Adjust user fees for certain state services - state parks, state golf courses, etc. I haven't been in favor of this in the past; you ought to be able to take your kids hiking without having to shell out for the privilege. But, desperate times, etc. This one ought to be temporary, though.
Put a sun-downed moratorium on sales tax holidays, maybe 2 years, with an option to renew the moratorium for an additional 2 years.
Raise sales taxes by an additional 0.5%. Again, perhaps with a sundown clause.

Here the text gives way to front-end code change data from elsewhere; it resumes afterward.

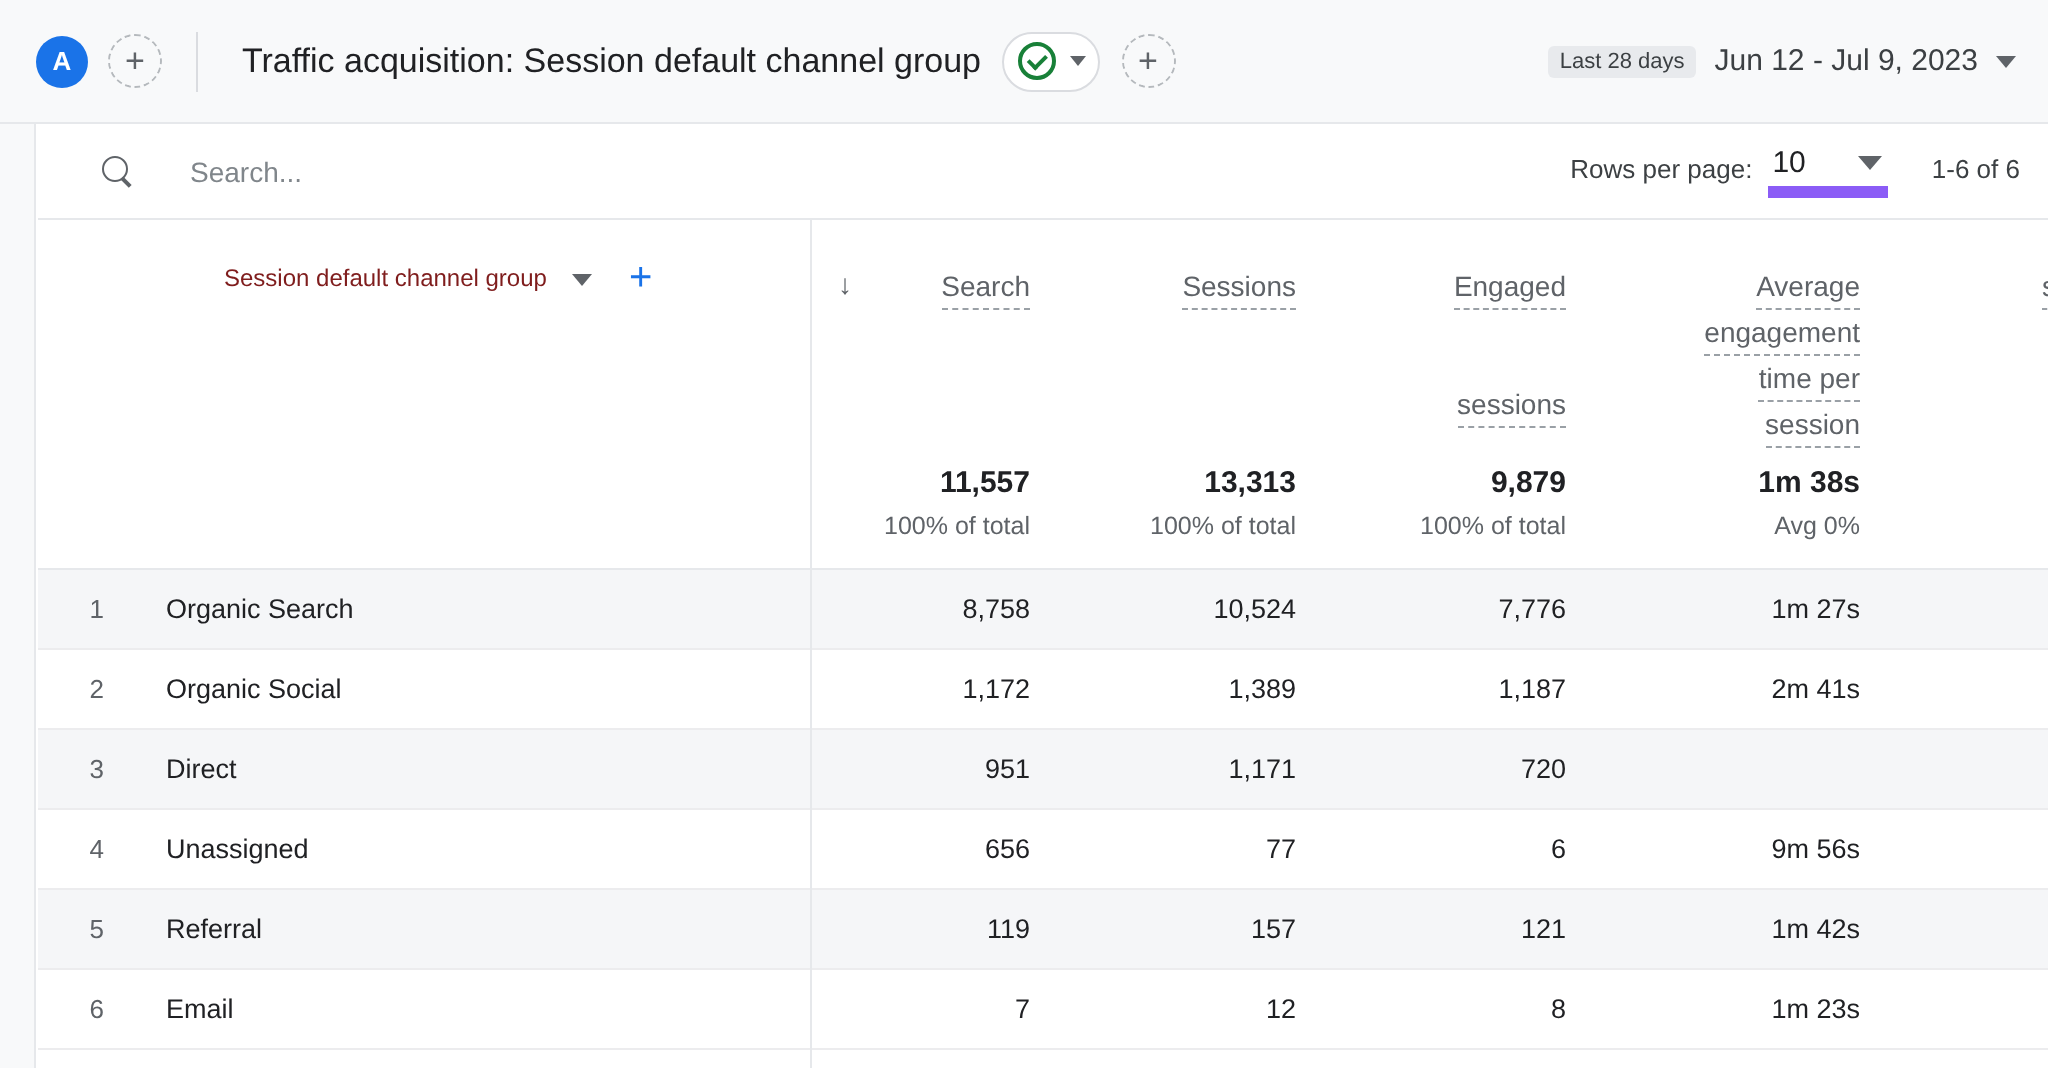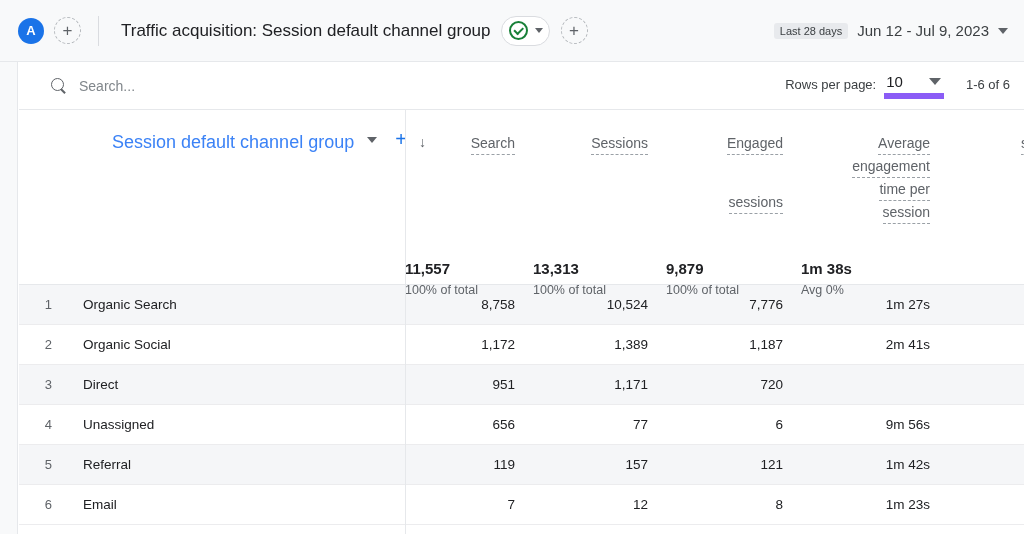--- a/index.html
+++ b/index.html
@@ -95,21 +95,21 @@
     position: absolute; top: 62px; left: 19px; width: 1005px; height: 472px;
     background: #ffffff;
   }
 
   
   .toolbar {
     position: relative; height: 48px;
     border-bottom: 1px solid #e6e8eb;
     display: flex; align-items: center;
   }
-  .search-box { display: flex; align-items: center; gap: 12px; margin-left: 32px; }
+  .search-box { display: flex; align-items: center; gap: 28px; margin-left: 32px; }
   .search-icon { width: 16px; height: 16px; position: relative; flex: 0 0 auto; }
   .search-icon::before {
     content: ""; position: absolute; left: 0; top: 0;
     width: 11px; height: 11px; border: 1.6px solid #5f6368; border-radius: 50%;
   }
   .search-icon::after {
     content: ""; position: absolute; left: 10px; top: 10.5px;
     width: 5.5px; height: 1.6px; background: #5f6368;
     transform: rotate(45deg); transform-origin: left center;
   }
@@ -138,21 +138,21 @@
     position: absolute; left: 386px; top: 0; width: 1px; height: 424px;
     background: #e6e8eb; z-index: 3;
   }
 
   .thead { display: flex; height: 118px; }
   .th-dim {
     width: 386px; flex: 0 0 386px;
     display: flex; align-items: flex-start; padding: 22px 0 0 93px;
     gap: 13px;
   }
-  .dim-name { font-size: 18px; color: #3b82f6; white-space: nowrap; }
+  .dim-name { font-size: 12px; color: #7f1d1d; white-space: nowrap; }
   .dim-caret {
     margin-top: 5px;
     width: 0; height: 0;
     border-left: 5px solid transparent; border-right: 5px solid transparent;
     border-top: 6px solid #5f6368;
   }
   .dim-plus { color: #1a73e8; font-size: 20px; line-height: 14px; margin-left: 5px; }
 
   .th-metrics { flex: 1; display: flex; }
   .th-m {
@@ -172,22 +172,22 @@
     position: absolute; left: 14px; top: 23px;
     font-size: 14px; color: #5f6368; line-height: 18px;
   }
   .th-m.m0 .th-word { margin-left: 0; }
 
   
   .summary { display: flex; height: 57px; border-bottom: 1px solid #e6e8eb; }
   .sum-dim { width: 386px; flex: 0 0 386px; }
   .sum-metrics { flex: 1; display: flex; }
   .sum-cell {
-    display: flex; flex-direction: column; align-items: flex-start;
-    padding-right: 18px; padding-top: 3px; margin-top: 27px;
+    display: flex; flex-direction: column; align-items: flex-end;
+    padding-right: 18px; padding-top: 3px;
   }
   .sum-cell.m0 { width: 128px; flex: 0 0 128px; }
   .sum-cell.m1 { width: 133px; flex: 0 0 133px; }
   .sum-cell.m2 { width: 135px; flex: 0 0 135px; }
   .sum-cell.m3 { width: 147px; flex: 0 0 147px; }
   .sum-cell.m4 { width: 80px; flex: 0 0 80px; padding-right: 0; }
   .sum-value { font-size: 15px; font-weight: bold; color: #202124; line-height: 22px; }
   .sum-sub { font-size: 12.5px; color: #5f6368; line-height: 20px; }
 
   .row {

What I want to avoid in any discussion of revenue raising is stuff that can't be easily undone. This is a really unique time. Things are going to turn around, and while some policies to raise revenue and stop the structural spending problems we have should be permanent policy (e.g. income tax reform), I also think that we're going to want to re-evaluate the ways the raise revenue in less uncertain times before they become permanent.